* WORK TO BE COMPLETED
Where the data below contains pictures, omit them; output the rest word for word.
(THE RECORDS begins)
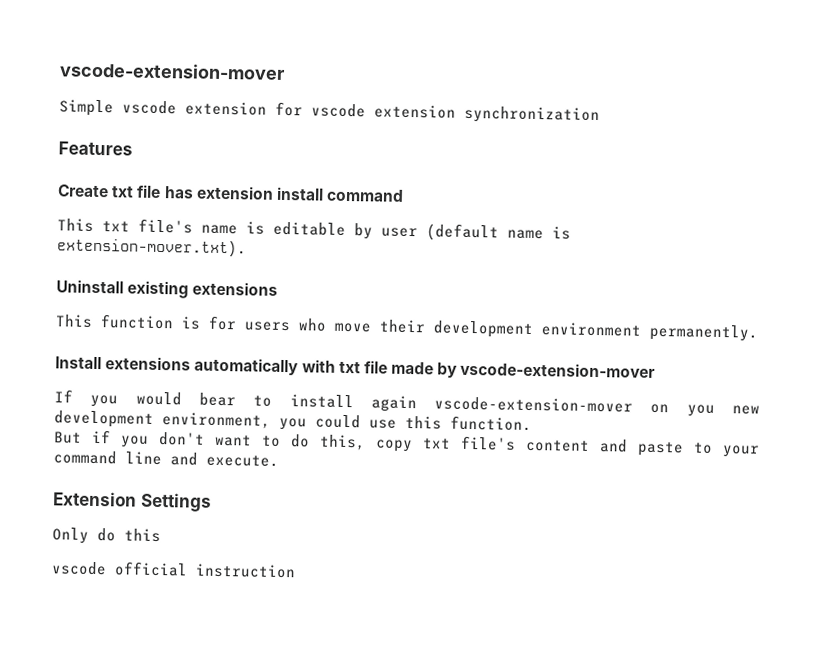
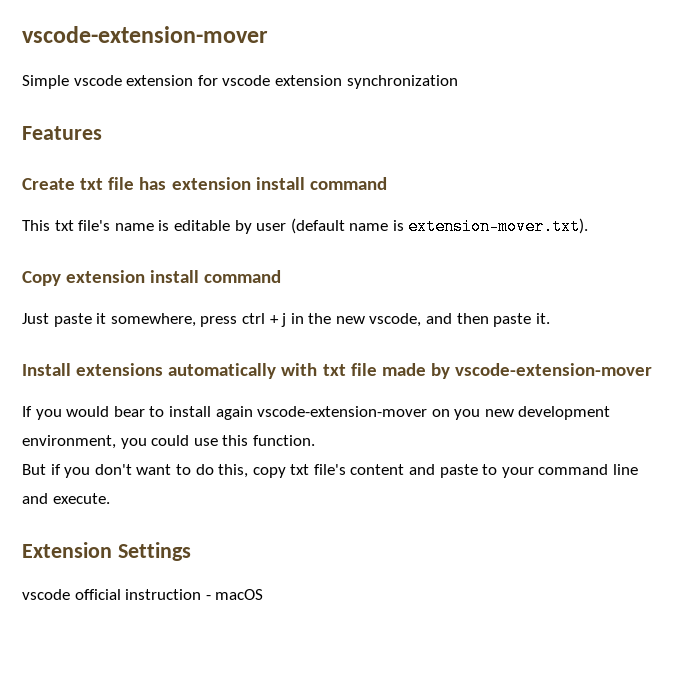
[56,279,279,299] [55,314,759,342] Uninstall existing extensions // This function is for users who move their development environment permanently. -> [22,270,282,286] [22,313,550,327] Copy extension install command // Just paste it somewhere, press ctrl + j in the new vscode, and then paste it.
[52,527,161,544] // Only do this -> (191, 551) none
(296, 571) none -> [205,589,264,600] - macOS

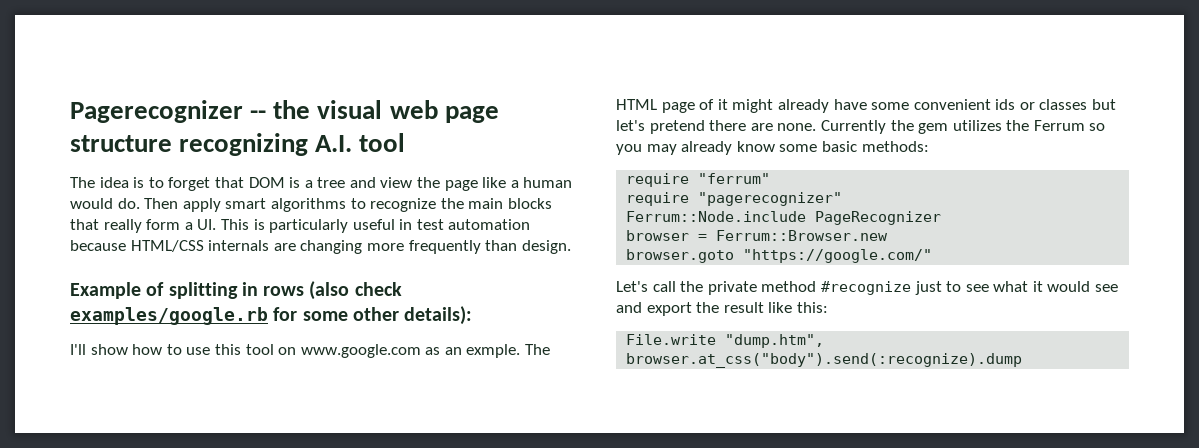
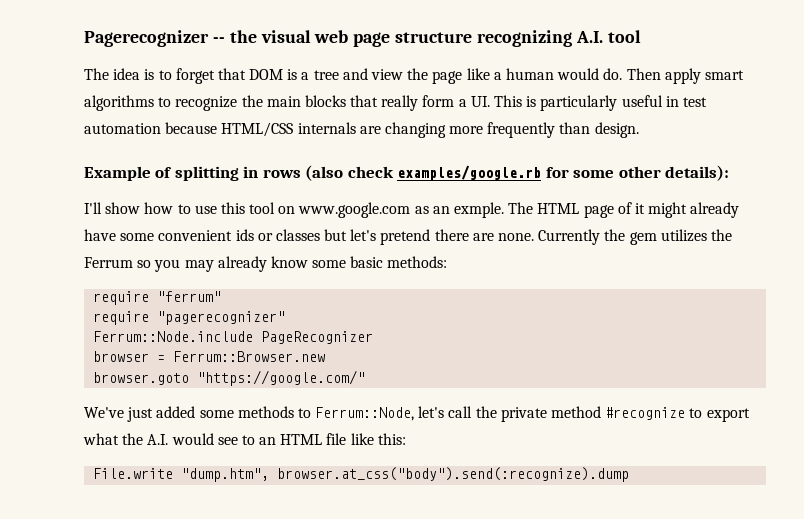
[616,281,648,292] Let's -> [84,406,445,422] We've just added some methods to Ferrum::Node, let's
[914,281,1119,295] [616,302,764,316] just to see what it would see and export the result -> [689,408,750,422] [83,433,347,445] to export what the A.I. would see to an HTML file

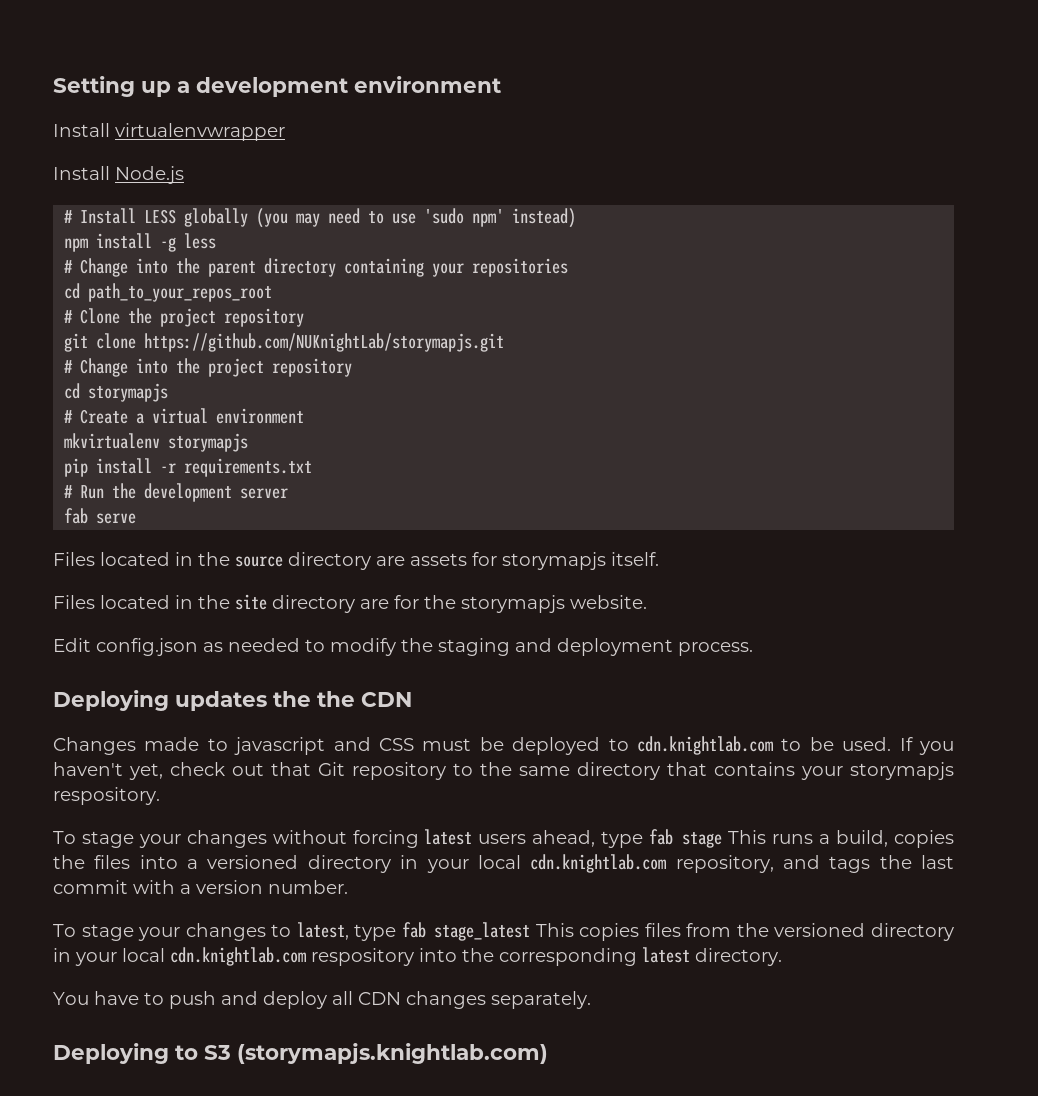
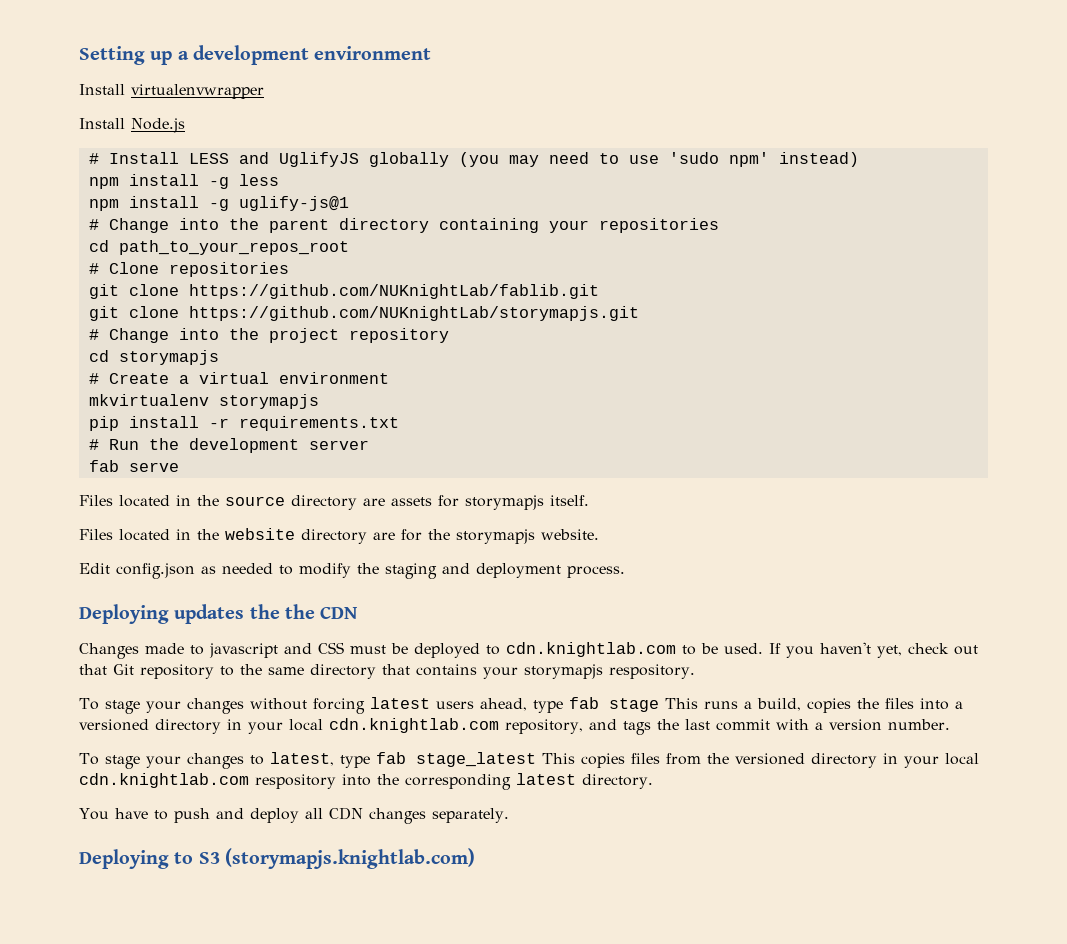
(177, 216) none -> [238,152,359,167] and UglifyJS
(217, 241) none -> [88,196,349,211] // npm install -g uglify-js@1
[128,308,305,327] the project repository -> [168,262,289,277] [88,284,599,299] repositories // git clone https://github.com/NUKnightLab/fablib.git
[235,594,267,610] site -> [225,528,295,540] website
(THE RECORDS ends)
* SOLUTION
[56,279,279,299] [55,314,759,342] Uninstall existing extensions // This function is for users who move their development environment permanently. -> [22,270,282,286] [22,313,550,327] Copy extension install command // Just paste it somewhere, press ctrl + j in the new vscode, and then paste it.
[52,527,161,544] // Only do this -> (191, 551) none
(296, 571) none -> [205,589,264,600] - macOS

[616,281,648,292] Let's -> [84,406,445,422] We've just added some methods to Ferrum::Node, let's
[914,281,1119,295] [616,302,764,316] just to see what it would see and export the result -> [689,408,750,422] [83,433,347,445] to export what the A.I. would see to an HTML file

(177, 216) none -> [238,152,359,167] and UglifyJS
(217, 241) none -> [88,196,349,211] // npm install -g uglify-js@1
[128,308,305,327] the project repository -> [168,262,289,277] [88,284,599,299] repositories // git clone https://github.com/NUKnightLab/fablib.git
[235,594,267,610] site -> [225,528,295,540] website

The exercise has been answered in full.